O resultado do exercício foi positivo, com recuperação do valor de mercado das cotas e pagamento contínuo de dividendos, sustentado pela recorrência das receitas e pela ausência de eventos de crédito que afetaram outros fundos da categoria no fim de 2024. O gestor destacou que o setor enfrentou juros altos na Selic, queda nos preços de grãos e turbulência após problemas de crédito, mas os produtores estão adotando gestão mais conservadora e maior governança. A política de distribuição é mensal, baseada no lucro contábil ajustado, com R$ 83,9 milhões pagos em caixa no período.

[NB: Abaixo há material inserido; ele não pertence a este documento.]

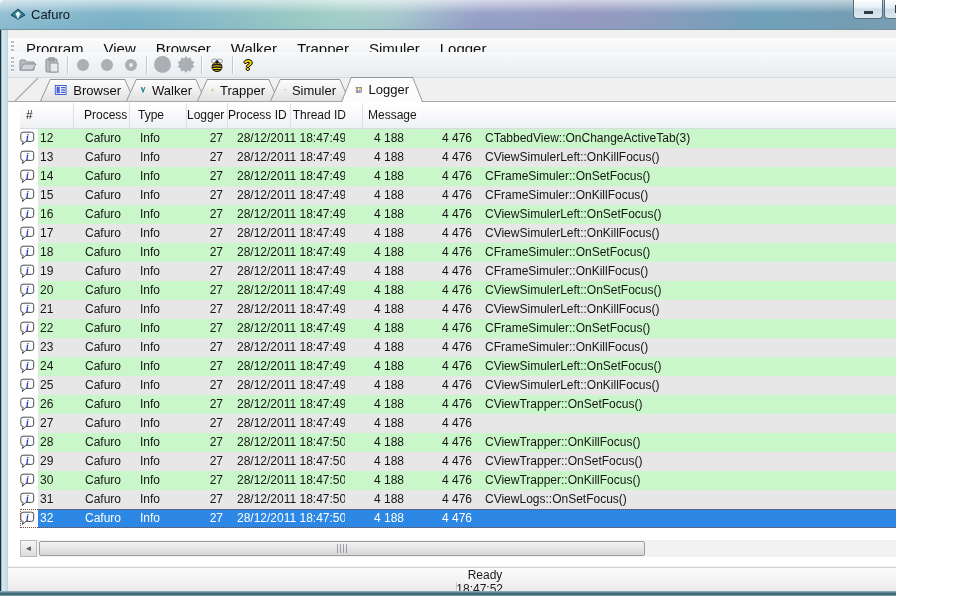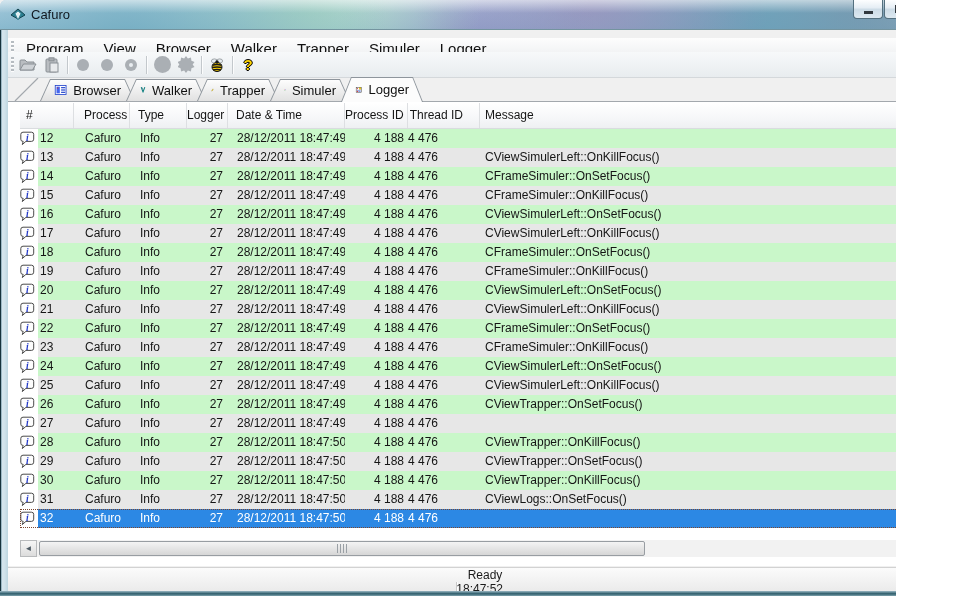"Date & Time" span.hc { html: <span>Date &amp; Time</span> -> none }
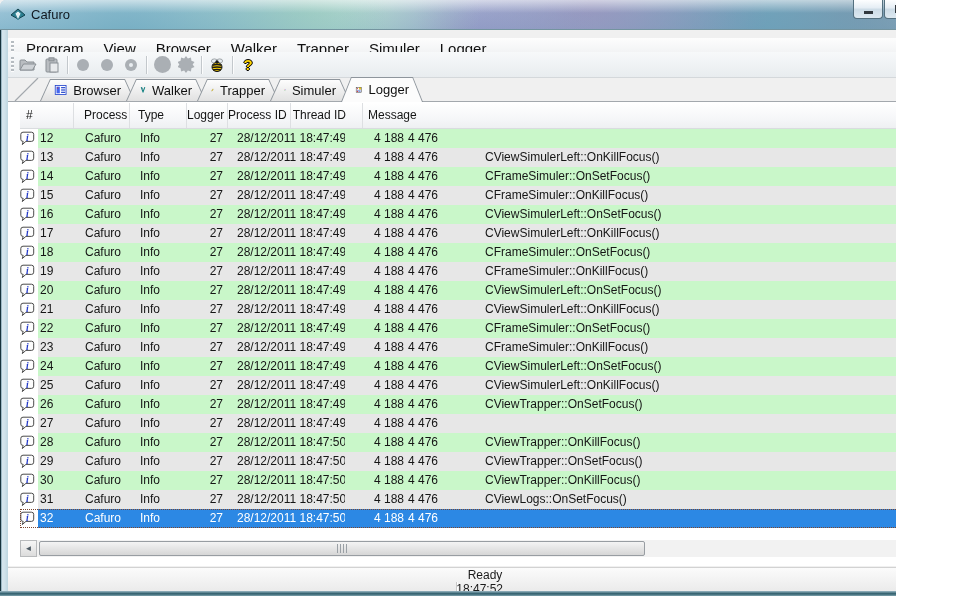"4 476" .c.tid { text-align: left -> right }
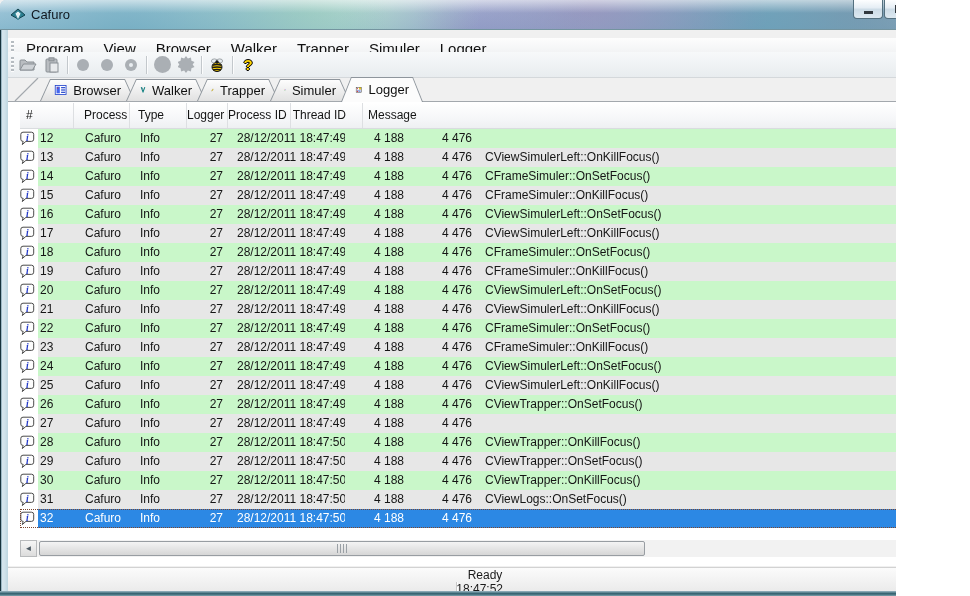"CTabbedView::OnChangeActiveTab(3)" span.c { html: none -> <span>CTabbedView::OnChangeActiveTab(3)</span> }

Para os próximos exercícios, o plano é continuar investindo em ativos do agro com baixo risco, buscando diversificação e eventuais ganhos nos spreads, especialmente se houver queda nos juros. A carteira é vista como protegida por garantias robustas e emissores de boa qualidade. Os principais riscos citados incluem variações de mercado, inadimplência, liquidez e mudanças regulatórias, e a base de cotistas permanece muito pulverizada, com mais de 118 mil investidores.